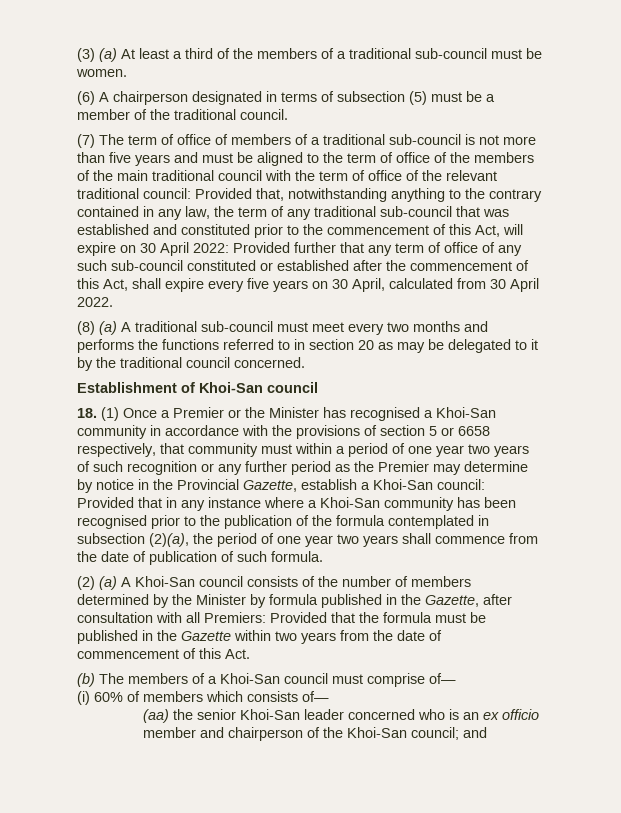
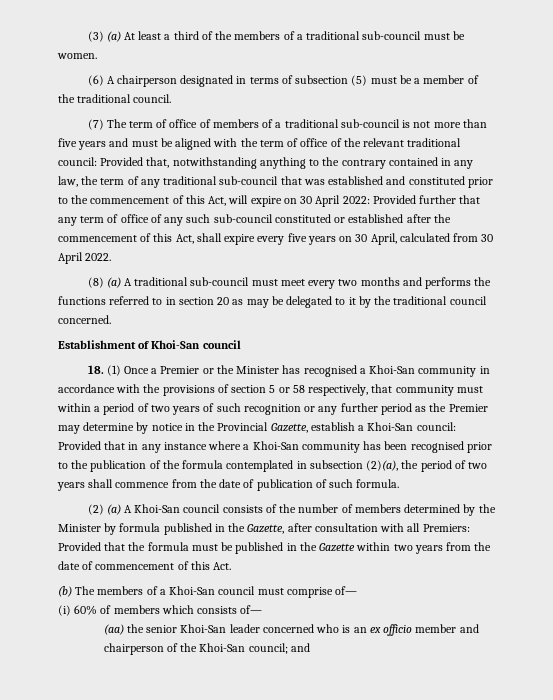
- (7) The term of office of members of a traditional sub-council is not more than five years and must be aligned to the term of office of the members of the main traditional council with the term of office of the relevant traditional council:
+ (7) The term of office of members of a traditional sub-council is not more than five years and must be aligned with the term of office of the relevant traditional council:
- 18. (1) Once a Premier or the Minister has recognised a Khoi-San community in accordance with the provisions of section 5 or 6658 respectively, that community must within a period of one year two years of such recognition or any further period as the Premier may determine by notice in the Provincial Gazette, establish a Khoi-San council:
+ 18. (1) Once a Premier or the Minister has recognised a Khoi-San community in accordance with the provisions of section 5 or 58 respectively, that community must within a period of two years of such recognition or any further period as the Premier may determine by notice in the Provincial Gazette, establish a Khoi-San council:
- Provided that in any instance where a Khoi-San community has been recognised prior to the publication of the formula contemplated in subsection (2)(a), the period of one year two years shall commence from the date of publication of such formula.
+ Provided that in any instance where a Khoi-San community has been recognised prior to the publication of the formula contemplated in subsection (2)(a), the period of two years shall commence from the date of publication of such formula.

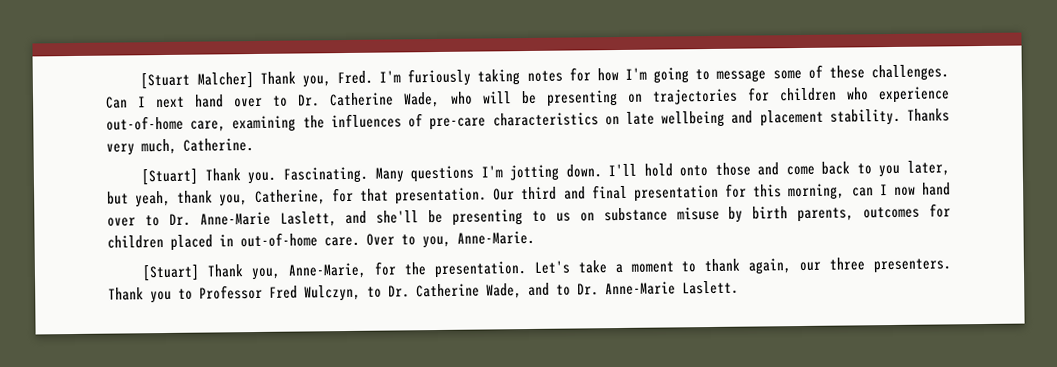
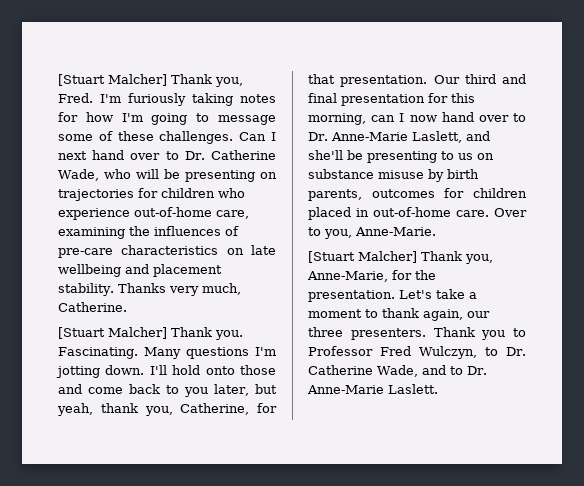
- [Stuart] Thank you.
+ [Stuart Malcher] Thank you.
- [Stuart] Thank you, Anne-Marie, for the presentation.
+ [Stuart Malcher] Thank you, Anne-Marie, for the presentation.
+===+
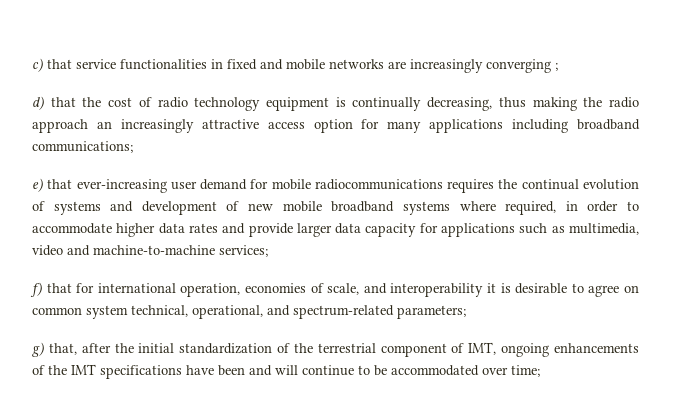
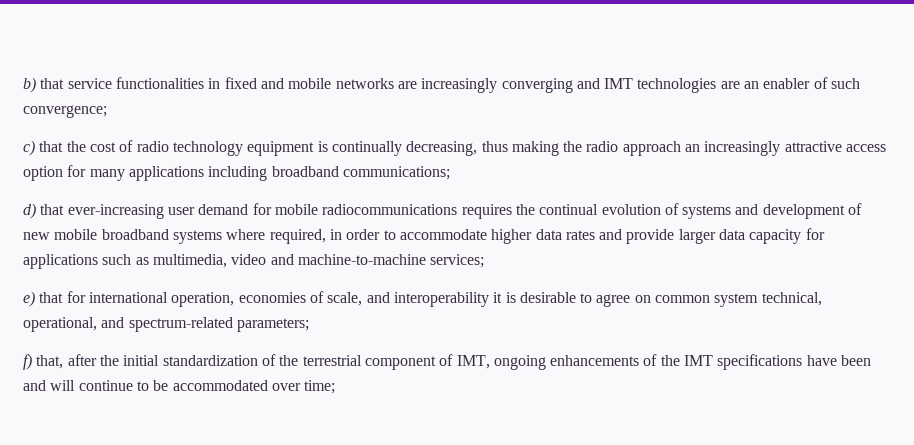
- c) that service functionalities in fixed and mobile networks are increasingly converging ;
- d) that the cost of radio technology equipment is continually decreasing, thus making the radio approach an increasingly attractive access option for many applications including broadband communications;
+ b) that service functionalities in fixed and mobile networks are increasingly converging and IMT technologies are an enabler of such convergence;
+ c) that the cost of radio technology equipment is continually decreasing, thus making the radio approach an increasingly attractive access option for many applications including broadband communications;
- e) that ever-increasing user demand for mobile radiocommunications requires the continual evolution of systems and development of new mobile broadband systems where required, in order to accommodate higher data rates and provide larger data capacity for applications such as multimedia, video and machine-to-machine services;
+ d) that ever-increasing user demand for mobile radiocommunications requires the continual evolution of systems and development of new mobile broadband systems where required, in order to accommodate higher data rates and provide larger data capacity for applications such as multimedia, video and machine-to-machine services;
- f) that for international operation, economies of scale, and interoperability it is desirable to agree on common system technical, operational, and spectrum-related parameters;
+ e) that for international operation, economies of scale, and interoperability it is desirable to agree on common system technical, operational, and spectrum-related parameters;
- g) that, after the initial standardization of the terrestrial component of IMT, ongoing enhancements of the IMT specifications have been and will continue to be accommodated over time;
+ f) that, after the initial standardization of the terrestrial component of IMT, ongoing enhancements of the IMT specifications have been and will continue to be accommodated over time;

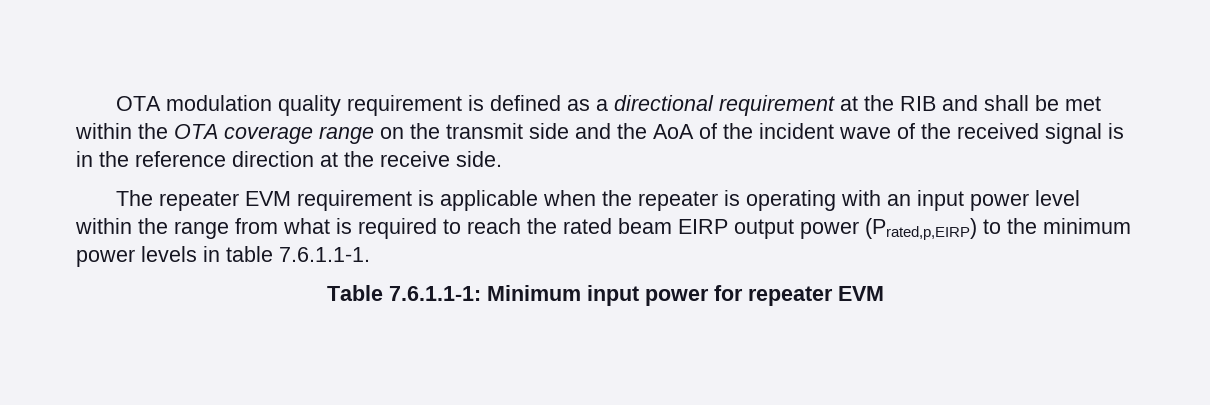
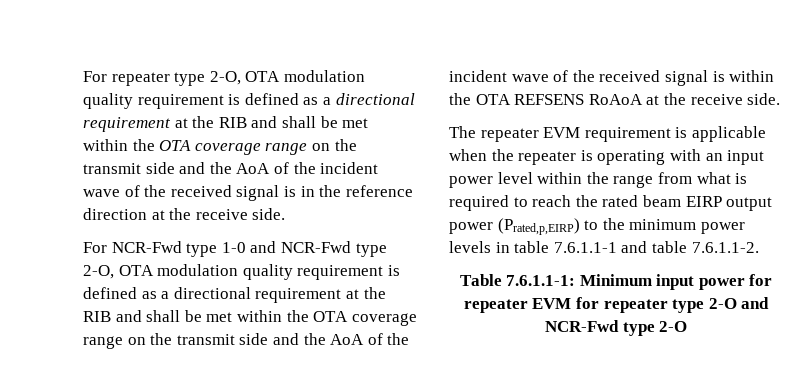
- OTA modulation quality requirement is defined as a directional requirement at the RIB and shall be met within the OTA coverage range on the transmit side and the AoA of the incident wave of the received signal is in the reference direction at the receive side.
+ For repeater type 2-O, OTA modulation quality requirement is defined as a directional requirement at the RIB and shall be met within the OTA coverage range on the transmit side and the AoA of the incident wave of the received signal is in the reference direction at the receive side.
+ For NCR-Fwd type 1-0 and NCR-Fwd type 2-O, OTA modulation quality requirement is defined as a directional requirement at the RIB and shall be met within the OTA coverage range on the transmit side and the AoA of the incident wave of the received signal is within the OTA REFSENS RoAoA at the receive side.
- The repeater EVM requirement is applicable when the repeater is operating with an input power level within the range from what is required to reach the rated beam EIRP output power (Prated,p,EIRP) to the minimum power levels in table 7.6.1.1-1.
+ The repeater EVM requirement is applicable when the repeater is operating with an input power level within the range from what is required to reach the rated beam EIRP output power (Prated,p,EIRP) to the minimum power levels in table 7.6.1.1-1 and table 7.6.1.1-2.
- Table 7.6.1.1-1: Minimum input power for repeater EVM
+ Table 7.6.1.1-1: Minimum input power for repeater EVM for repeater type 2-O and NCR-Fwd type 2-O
+===+
What to produce: Look above for the line that contains "- [Stuart] Thank you, Anne-Marie, for". Starting there, transcribe every line exactly until you have copied the line that contains "Malcher] Thank you, Anne-Marie, for the presentation.".

Final answer:
- [Stuart] Thank you, Anne-Marie, for the presentation.
+ [Stuart Malcher] Thank you, Anne-Marie, for the presentation.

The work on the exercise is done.